3. Dismissal of Dafeamekpor suit doesn’t mean Parliament should automatically consider the new ministers – Gyampo

A Professor at the University of Ghana, Ransford Gyampo said that the dismissal of the suit filed by South Dayi Member of Parliament Rockson-Nelson Dafeamekpor against the consideration of the new ministers does not automatically mean the ministerial nominees should be approved.

“It is not a marching order to act on the ministerial nominees of the president,” he said.

“Parliament is superior to the executive arm…President Akufo-Addo has a nation to govern and so the responsibility lies on him to act in a manner that shows cooperation because if the hung parliament decides to frustrate the government, we will all suffer,” he added.

4. Akufo-Addo is not restrained from receiving the anti-gay bill – Mahama Ayariga

The suit that has been filed against the anti-gay bill is not restraining the president from receiving the anti-lgbtqi bill, Bawku Central lawmaker Mahama Ayariga, said.

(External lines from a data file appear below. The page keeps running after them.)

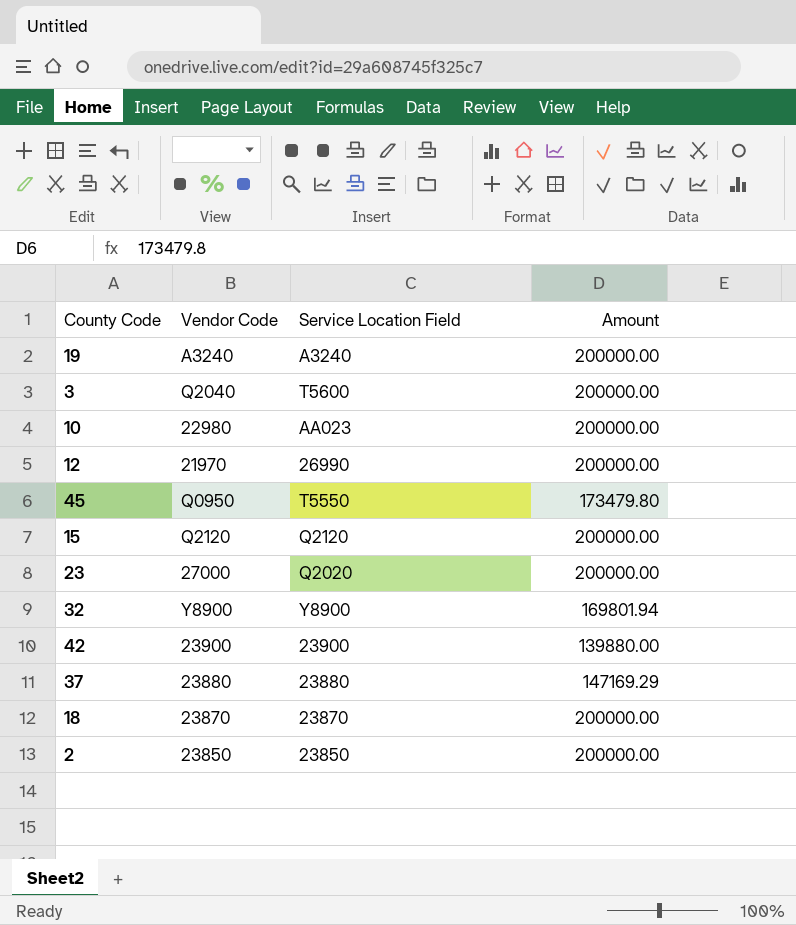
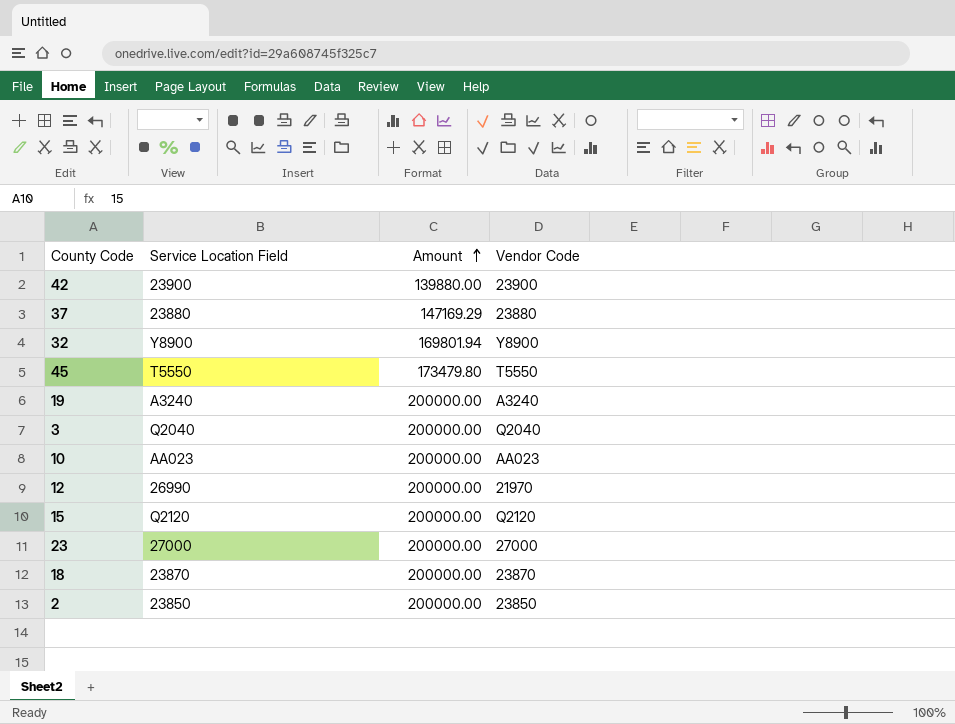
row order: none -> Amount ascending
column Vendor Code | position: 2 -> 4
45 | Vendor Code: Q0950 -> T5550
3 | Service Location Field: T5600 -> Q2040
10 | Vendor Code: 22980 -> AA023
23 | Service Location Field: Q2020 -> 27000

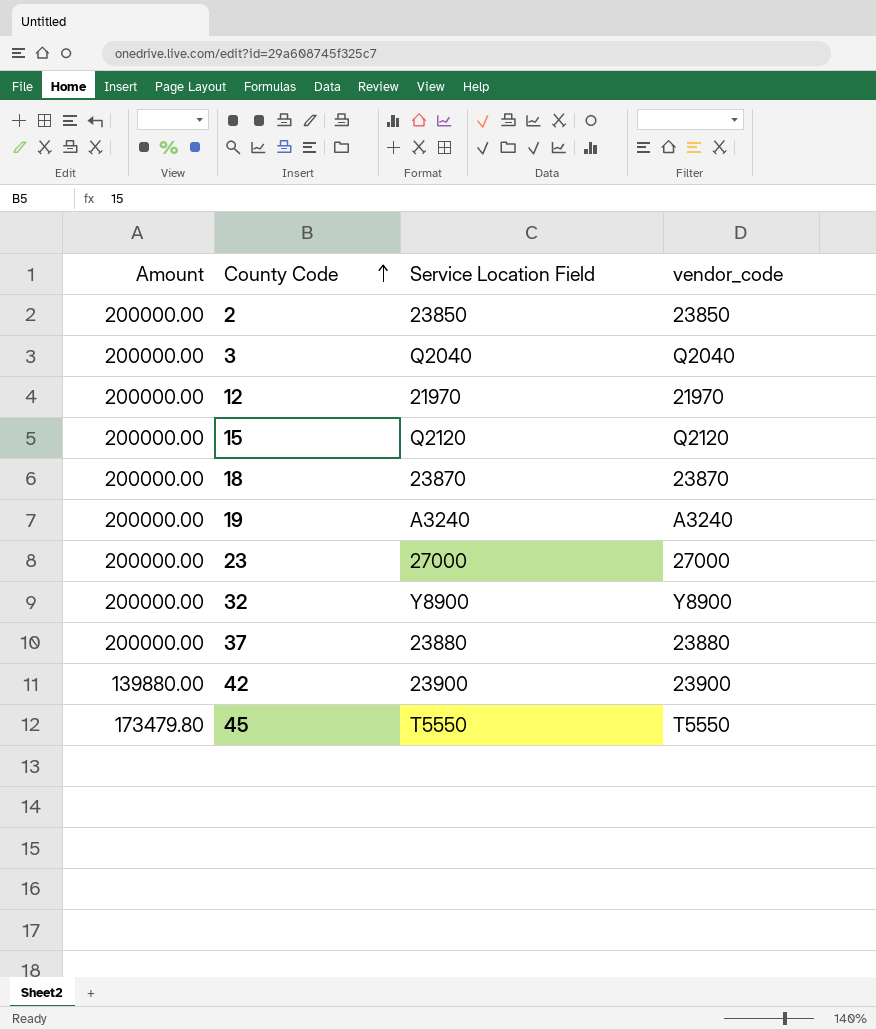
row order: Amount ascending -> County Code ascending
column Amount | position: 3 -> 1
column name: Vendor Code -> vendor_code
row 10: AA023 | 200000.00 | AA023 -> none
12 | Service Location Field: 26990 -> 21970
32 | Amount: 169801.94 -> 200000.00
37 | Amount: 147169.29 -> 200000.00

He said that nobody has sought to restrain the president from receiving the bill. Rather, the president is being prevented from signing the document.

To that end, he said, he has problems with the letter the Attorney-General wrote to the president advising against receiving and signing the bill.

“The president is not restrained by the reliefs being sought from receiving the bill, nobody has sought an order to restrain him from receiving…the only order people are seeking is to stop him from signing.

“I am shocked and scandalized by the Attorney-General in this advice,” he said.

5. President should sign anti-gay bill; parliament should also approve the ministers – Prof Antwi

A Governance Expert Professor Enoch Antwi said that the action taken by Parliament against the consideration of the new ministers as well as the decision of the president not to sign the anti-gay bill until the Supreme Court is done with the case against the bill should all be done in the interest of Ghanaians.

He says that Ghanaians want the bill to be passed into law. Therefore, the President should sign it. Equally, he added, the people expect governance to continue, therefore Parliament must approve the new ministers.

“All these should be done and done in the interest of Ghanaians. Ghanaians want the president to sign the bill into law because these are the values of the people.

“In the same way we expect parliament to approve these ministers to work. As we speak now, they are not working and that’s affecting governance,” Prof Antwi said while contributing to a discussion on the dismissal of the suit filed by South Dayi lawmaker Rockson-Nelson Dafeamekpor against Parliament’s approval of the ministers-designate.